The flowers were back in the vase.

I took the pill Doctor Edwards had given me while making rounds for nighttime meds. It calmed the ache in my temple, and softened the beating in my chest. And as I drifted into a dreamless sleep, I thought I heard someone try the door, though I was too tired to be sure of it.

In the morning, it was apparent no-one had been in or out of my room. The chair was propped in the same place, and the sheet I had strewn up to make a trip was still in tact. Rick had taught me that, after Terminus—on the road. He'd shown Carl and I how to make snares, which always started with a trip wire.

I wondered if they'd run into more trouble with Gareth and were forced to flee, or if they were still at the church. I thought about the morning dew that would be on the grass, and leaves. The dandelions that had been bursting up from the cracks in the pavement of the parking lot. The way the stained glass would likely reflect against the interior at sunrise.

Two days ago, I would've claimed I'd never want to be inside a church again. But now. . . now, I think I'd give up a lot to be there. To be back with the others.

I didn't even know if they were alive or not. The possibility was low. They'd been so off guard when I'd gone outside. Not a worry in the world. Everyone had been smiling, and playing card games. Feasting on their first real meal in months. There was a big chance Gareth had brought others, and stormed the church.

That all of them were gone, and I had just barely escaped the same fate.

I thought about everyone, all morning. The possibilities stole my appetite away. My anxiety became one-thousand times more intense after being introduced to the famous 'Officer Dawn Lerner' over lunch. What I did manage to eat came back up within minutes. Noah found me hastily making way from the dining hall, and worriedly followed me into the restrooms, watching me empty my meal right back out. He'd been able to pull back my hair before it fell in front of my face, and was still holding it as I shakily leaned over the toilet.

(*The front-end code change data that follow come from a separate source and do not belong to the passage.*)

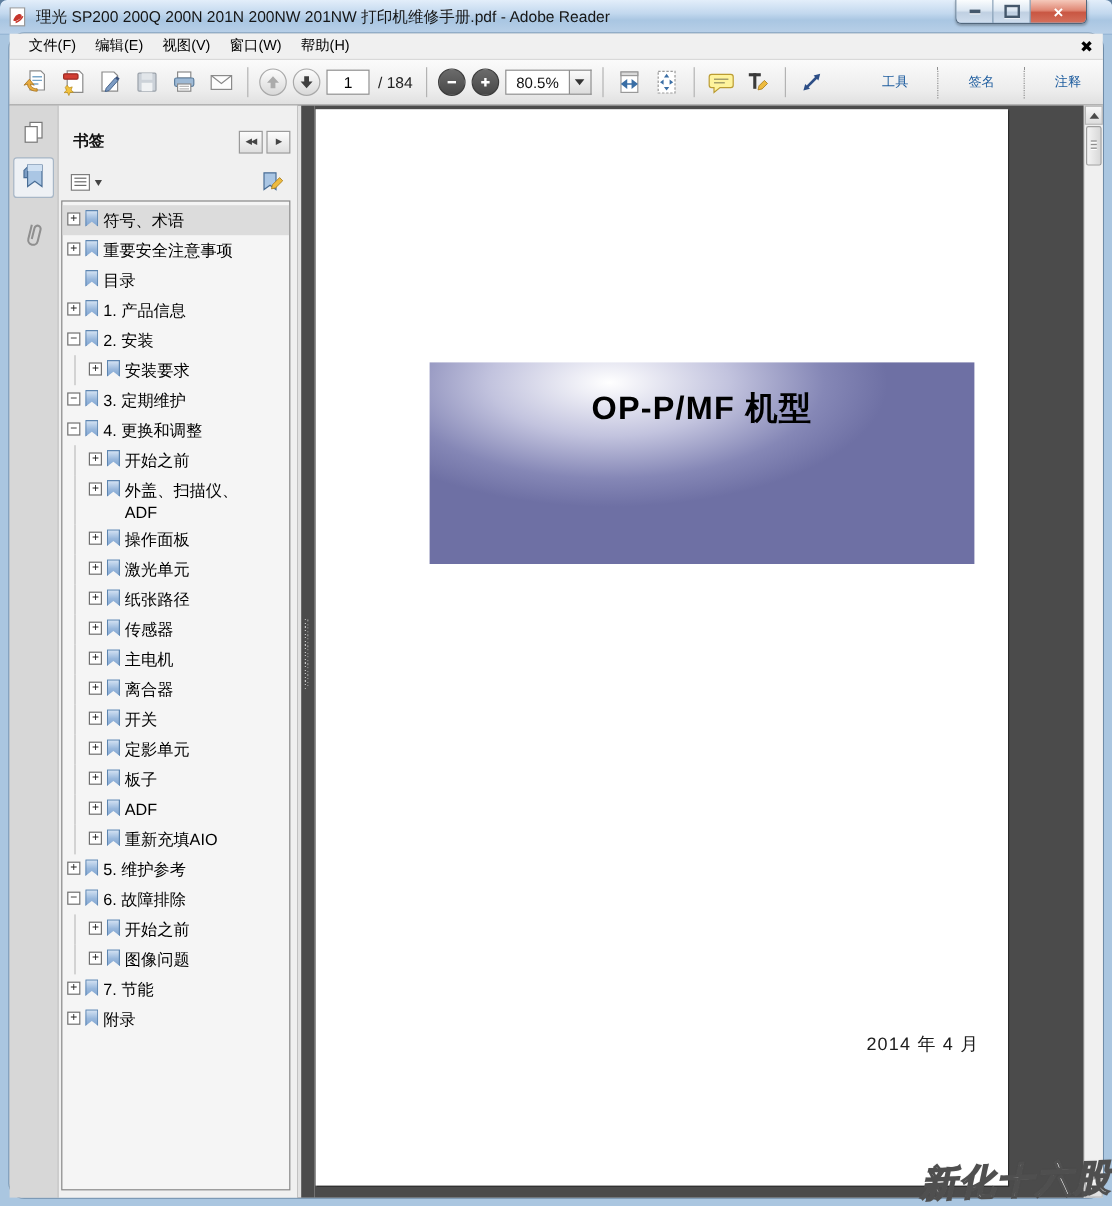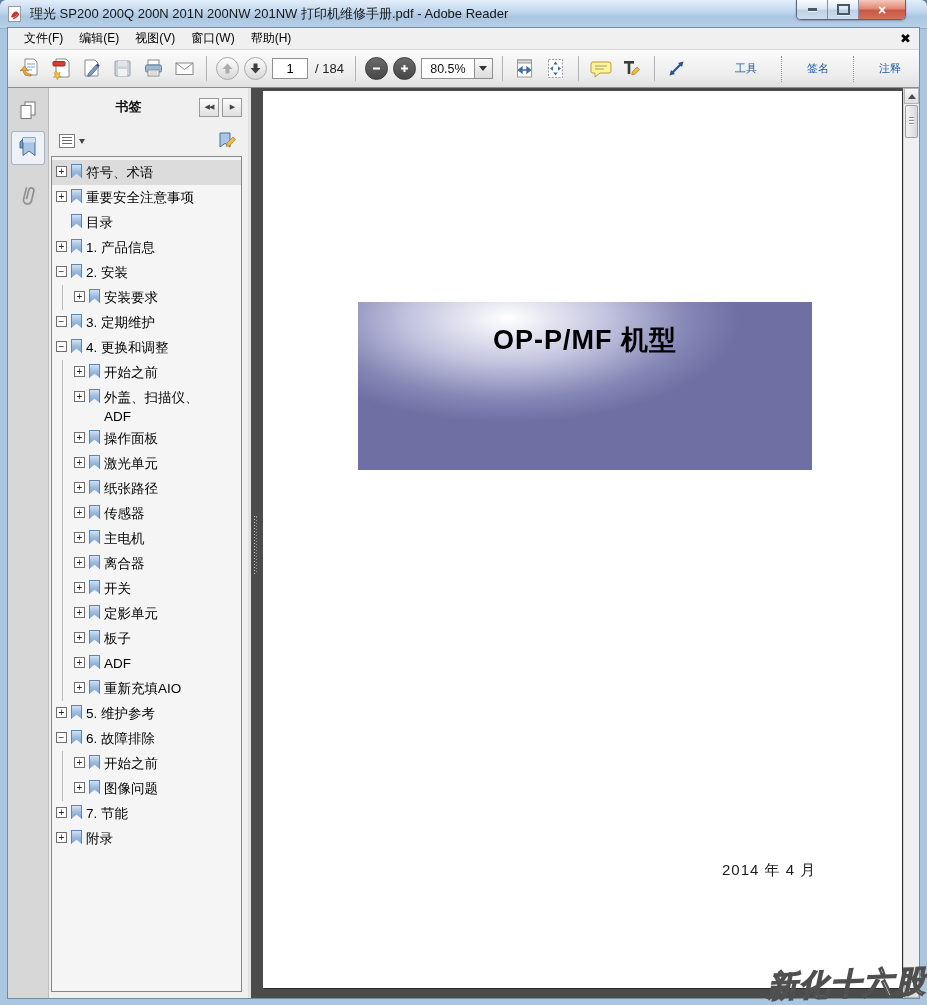"文件(F)" .client { border-radius: none -> 12px }
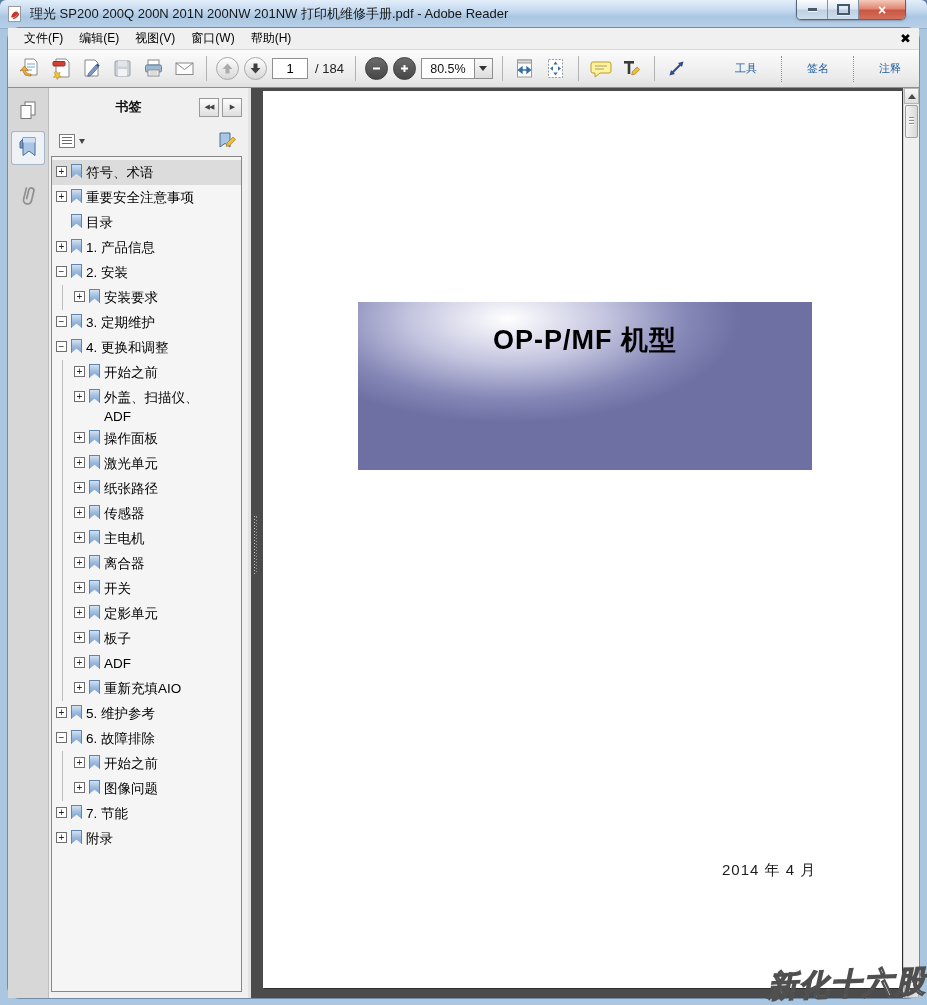"书签" .panel-head { padding: 0 6px 0 12px -> 11px 6px 0 12px; text-align: center -> none }
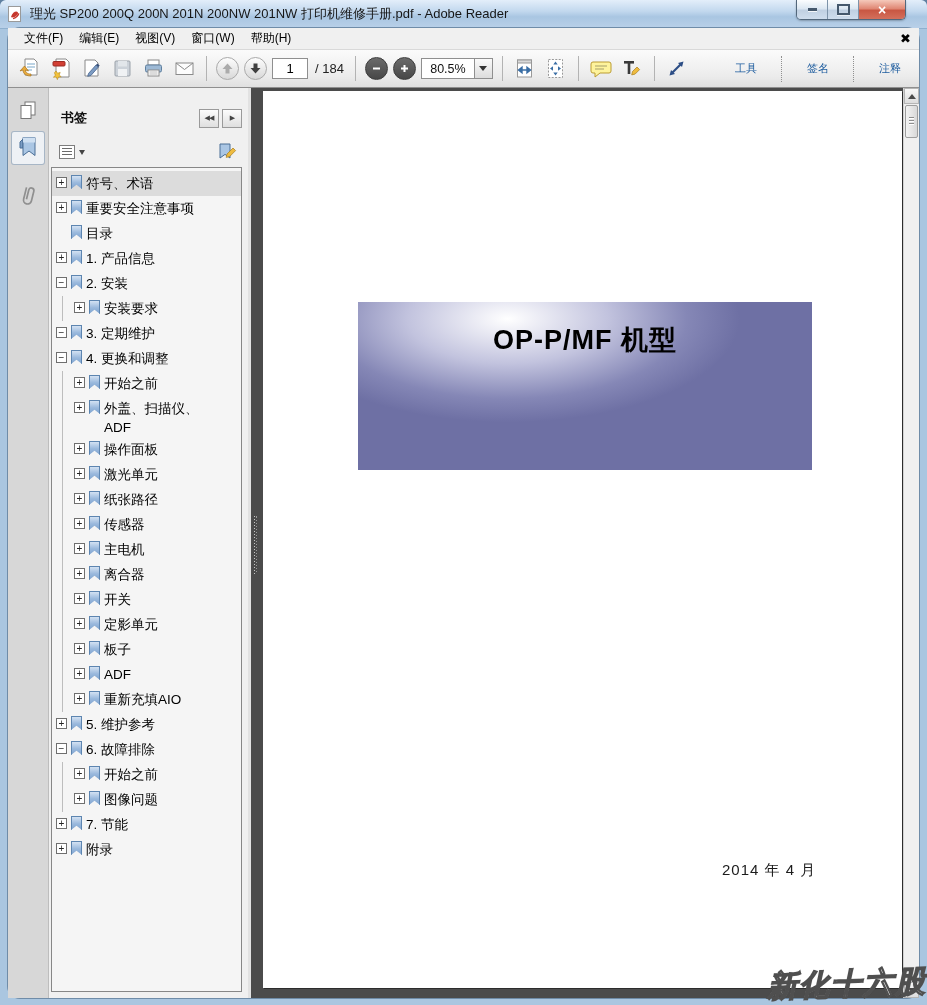"OP-P/MF 机型" .page { width: 639px -> 577px }
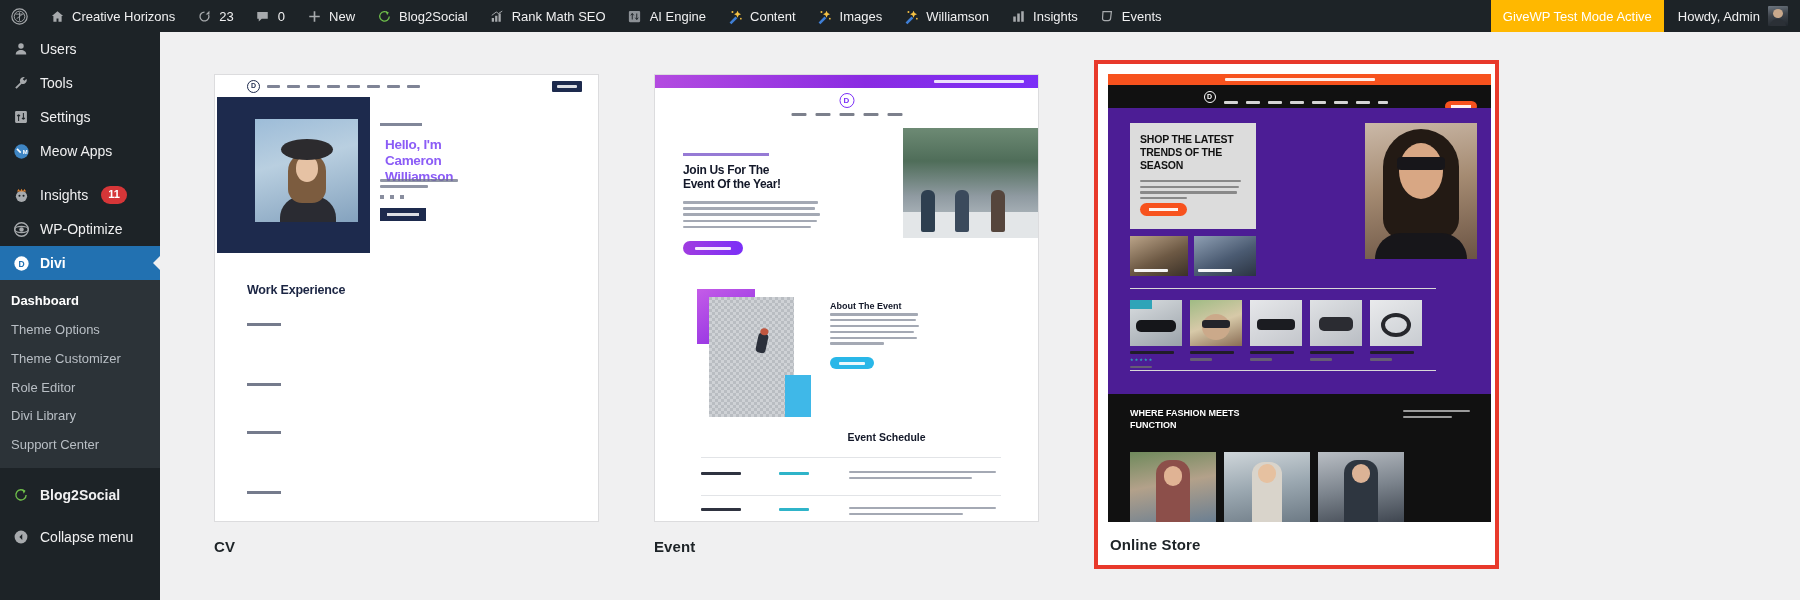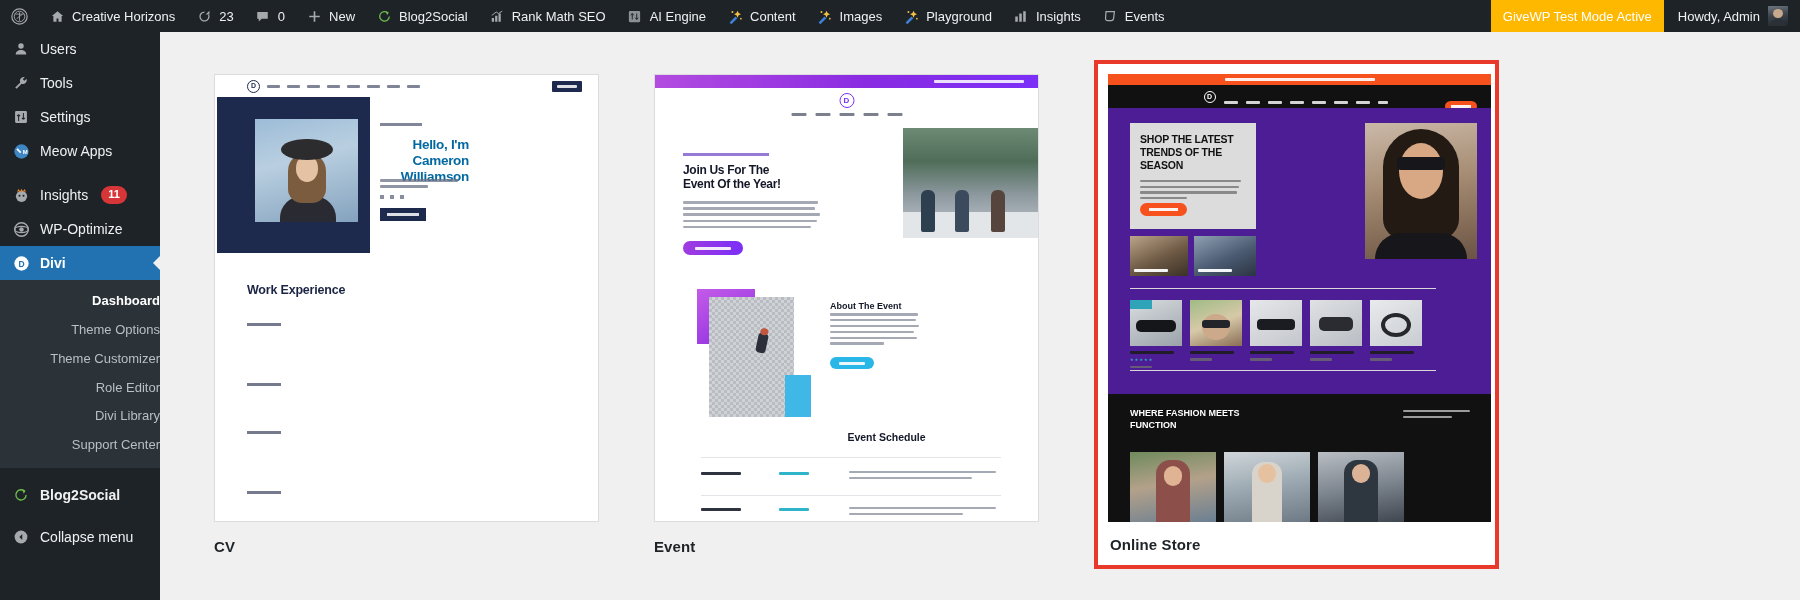"Playground" span.ab-label { text: Playground -> Williamson }
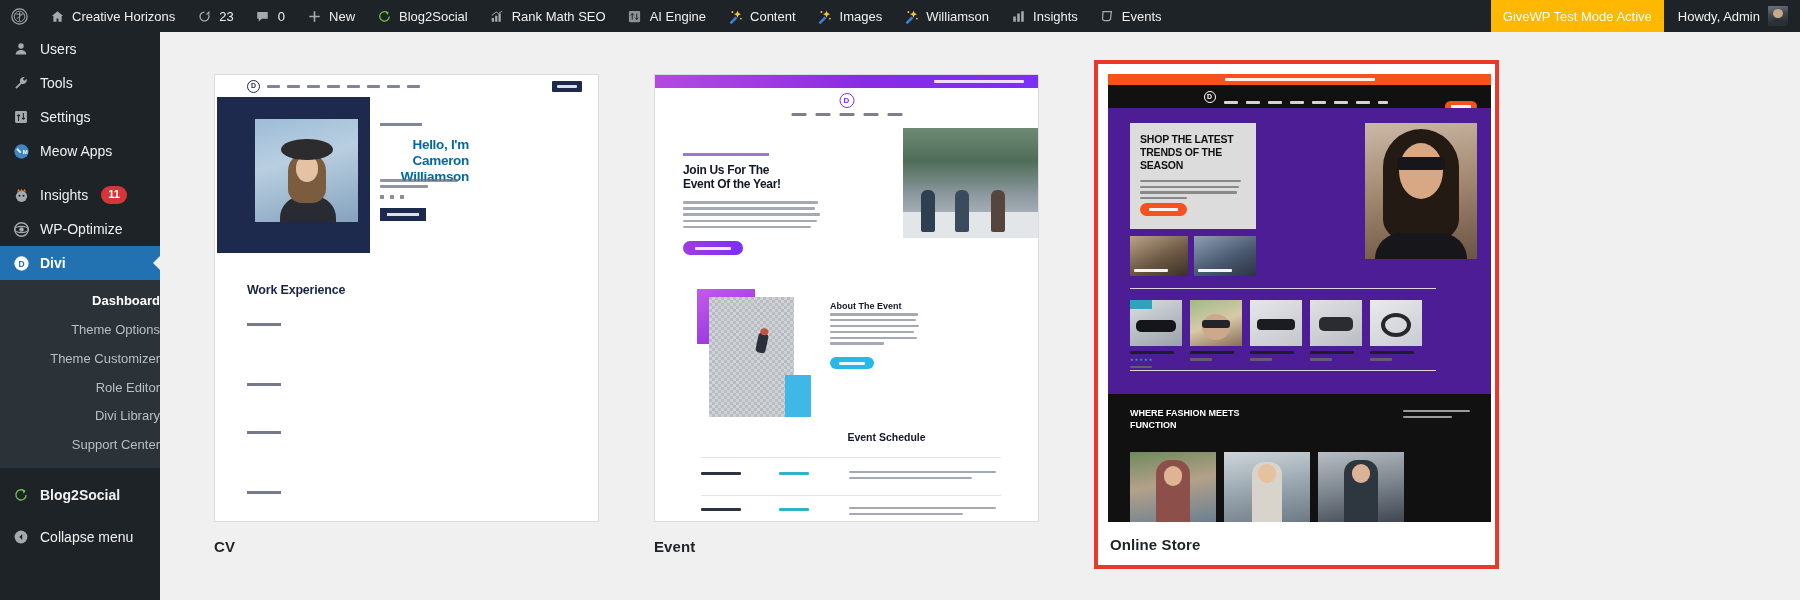"Hello, I'm Cameron Williamson" .cv-heading { color: #0369a1 -> #8b5cf6; left: 154px -> 170px; text-align: right -> none }
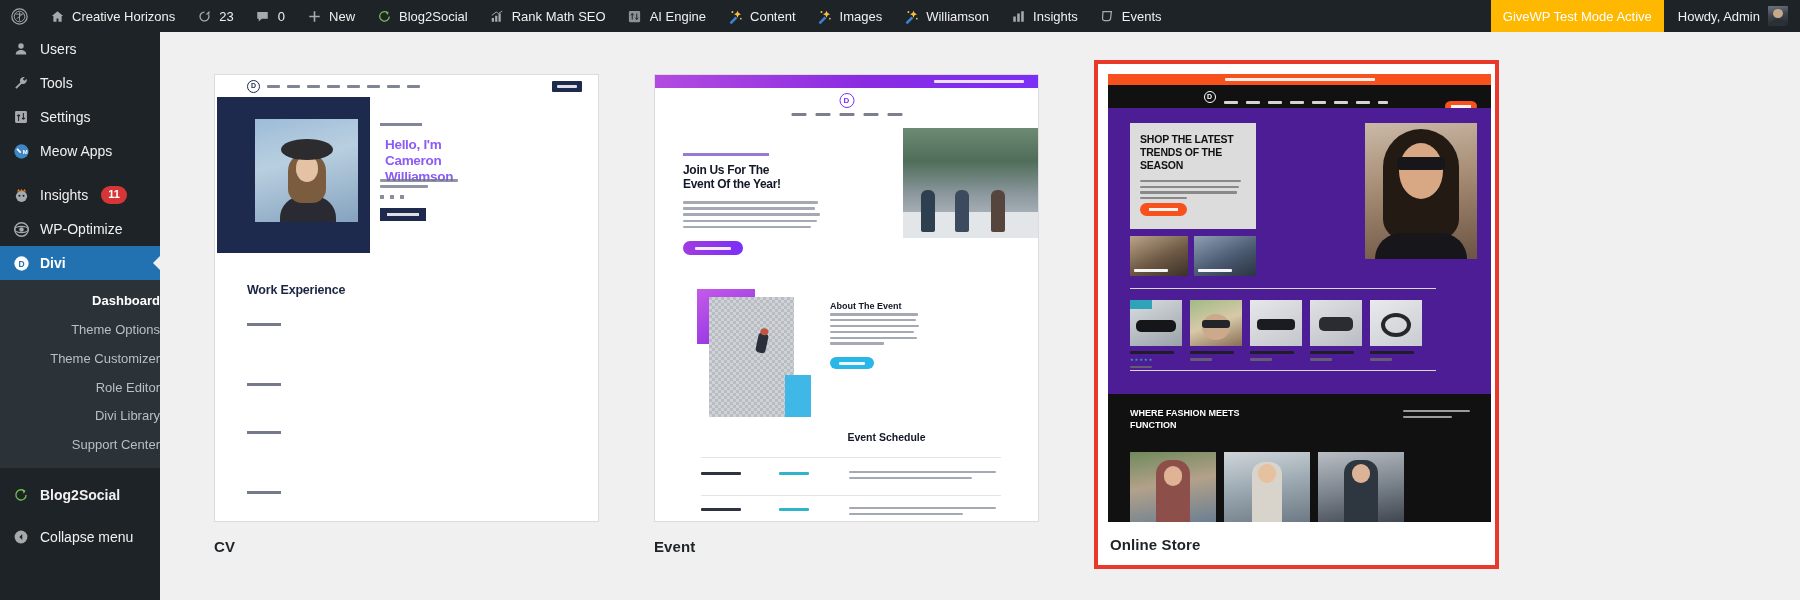"Dashboard" #submenu { text-align: right -> none }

"I met Dawn." I told him, bowing back down to throw up some more.

"There, there," He attempted to comfort me, a small smile on his face. "She has that effect."

I pulled my face away from the bowl, wiping my mouth. "She saw how little I was trying to eat. Kept forcing food onto my plate. Told me to not treat this place like a Jewish internment camp."

He managed a laugh now. "That's ironic coming from her. People literally call her the 'Nazi'. She walks these damn halls like she's handling prisoners."

I leaned onto my knees, and took a stand. Noah let go of my hair and backed away to give me space as I flushed away my vomit.

"Aren't we?" I asked him, going to the sink and bending over to rise out my mouth.

"What?" He asked, handing me a rag.

"Prisoners," I stated, nodding a thanks as I wiped my face, "Aren't we prisoners?"

Noah now shook his head. "No. At least, not for long."

I wiped at the water on the collar of my scrubs. "You said you had a plan—what is it?"

"I'm getting out of here." He explained, quietly.

I cleared my throat. "When? Who are you taking?"

"Whenever the time is right. And, whoever wants to come. For the time being, though—the initial escape—as few as possible. You, and maybe one other. We have to keep things quiet. When we're out, we can decide how to go about everything else."

I nodded, looking to the ceiling.

God, if you're out there, please let his word be true.

▬ ▬ ▬

Doctor Edwards taught me to suture. And, not the messy survival kind that we'd used on the road. The clean-cut, neat way. With disinfectant, and extremely sharp hooked needles.

It hadn't taken me long to catch on. The motion was easy enough. Tying knots in the string proved to be my weakest point. However, it got easier. He moved me from minor cuts to bigger lacerations, until I had fully gotten the hang of it.

I was suturing a bullet wound, trying to hide my nervousness when Dawn entered the room to supervise. I could feel her eyes following each motion I took. Her mouth was in a firm line, fingers tapping the leather seat she sat in. She was impatiently waiting for the job to be done, yet she didn't bother to help.

It seemed like she did a lot of that. Of watching, and not acting. From the sounds of it, she could've had total control over the hospital. But she didn't, and I gathered it was because was afraid to be the one to mess up. She left that job for others. The punishing was her strong-suit. That was something she indulged in.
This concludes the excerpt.